How to build custom reasoning agents with a fraction of the compute
Source: VentureBeat
Training AI Reasoning Models: Challenges and a New Paradigm
Training AI reasoning models demands resources that most enterprise teams do not have. Engineering teams are often forced to choose between distilling knowledge from large, expensive models or relying on reinforcement‑learning techniques that provide sparse feedback.
Researchers at JD.com and several academic institutions recently introduced a new training paradigm that sidesteps this dilemma. The technique, called Reinforcement Learning with Verifiable Rewards with Self‑Distillation (RLSD), combines the reliable performance tracking of reinforcement learning with the granular feedback of self‑distillation.
Experiments indicate that models trained with RLSD outperform those built on classic distillation and reinforcement‑learning algorithms. For enterprise teams, this approach lowers the technical and financial barriers to building custom reasoning models tailored to specific business logic.
The Problem with Training Reasoning Models
The standard method for training reasoning models is Reinforcement Learning with Verifiable Rewards (RLVR). In this paradigm, the model learns through trial and error, guided by a final outcome from its environment. An automated verifier checks if the model’s answer is right or wrong, providing a binary reward (e.g., 0 or 1).

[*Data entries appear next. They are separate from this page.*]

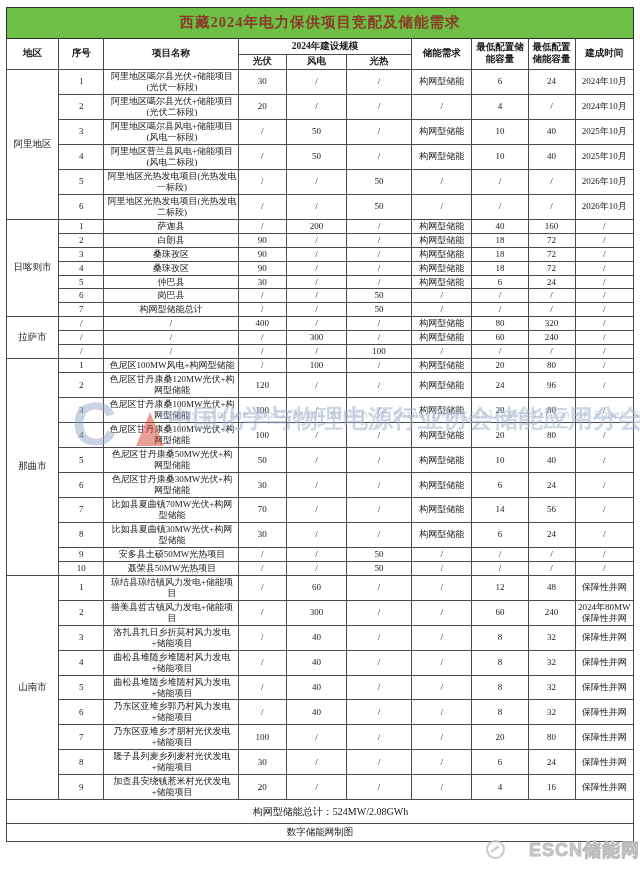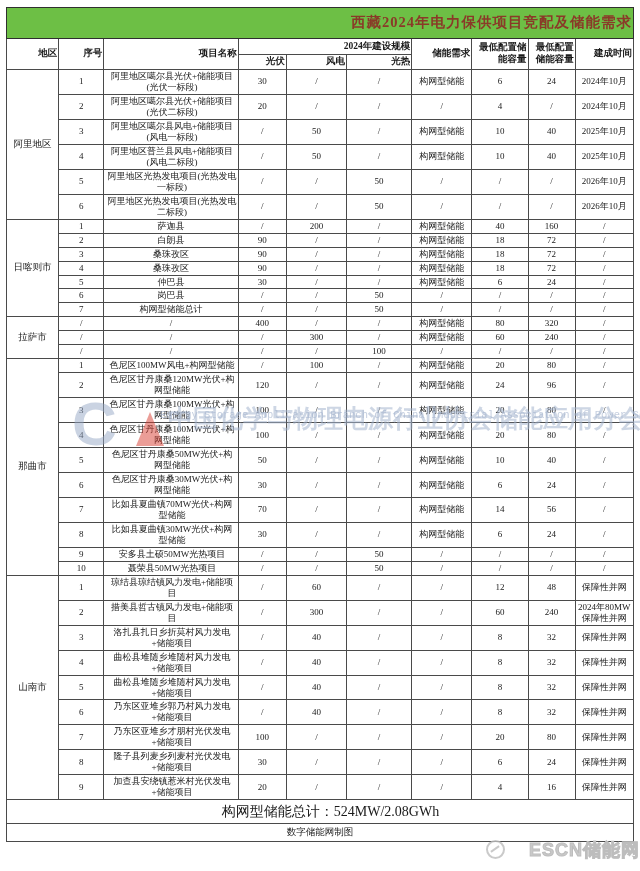--- a/index.html
+++ b/index.html
@@ -13,7 +13,7 @@
   .title-band{background:#6dbf45;border:1.5px solid #2f2f2f;
               font-size:14.5px;font-weight:bold;color:#8a3a28;
               height:28px;letter-spacing:1px;}
-  thead th{font-weight:bold;font-size:9.5px;text-align:right;}
+  thead th{font-weight:bold;font-size:9.5px;}
   .grp{height:16px;padding-left:40px;}
   .sub{height:15px;}
   td.proj.left{text-align:center;padding-left:3px;}

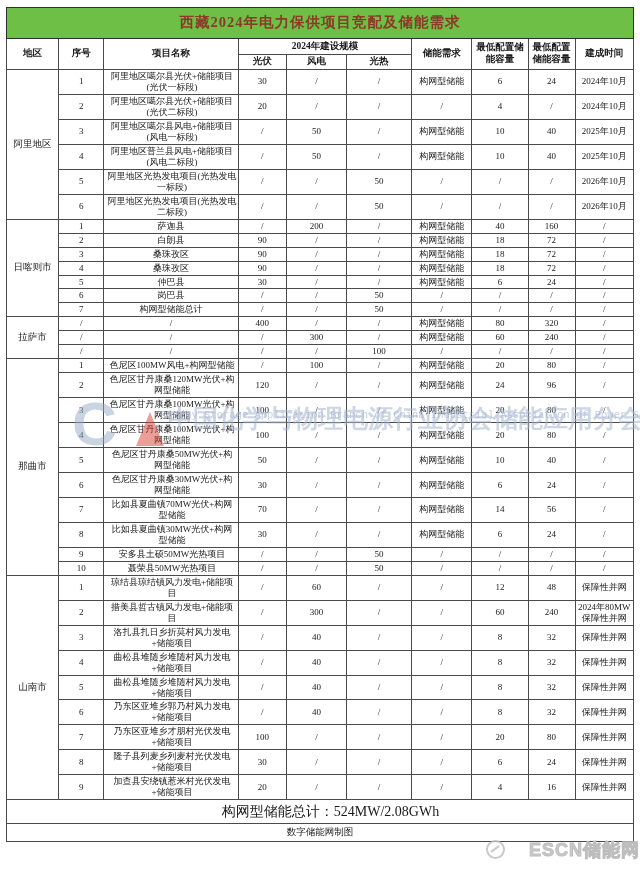--- a/index.html
+++ b/index.html
@@ -18,7 +18,7 @@
   .sub{height:15px;}
   td.proj.left{text-align:center;padding-left:3px;}
   td.region{font-size:9.5px;}
-  .foot-total{height:21px;font-size:14px;padding-left:22px;}
+  .foot-total{height:21px;font-size:10px;padding-left:22px;}
   .foot-credit{height:15px;font-size:9.5px;margin-left:6px;}
   
   .wm{position:absolute;pointer-events:none;white-space:nowrap;}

“Standard GRPO has a signal density problem,” Chenxu Yang, co‑author of the paper, told VentureBeat. “A multi‑thousand‑token reasoning trace gets a single binary reward, and every token inside that trace receives identical credit, whether it’s a pivotal logical step or a throwaway phrase.”
Consequently, the model never learns which intermediate steps led to its success or failure.
On‑Policy Distillation (OPD)
Instead of waiting for a final outcome, developers pair a smaller student model with a larger, more capable teacher model. For each training example, the student compares its response to that of the teacher token by token, receiving granular feedback on the entire reasoning chain and response‑generation process.
- Drawbacks*
- Deploying and running a separate, massive teacher model alongside the student throughout training incurs massive computational overhead.
“You have to keep a larger teacher model resident throughout training, which roughly doubles your GPU footprint,” Yang said.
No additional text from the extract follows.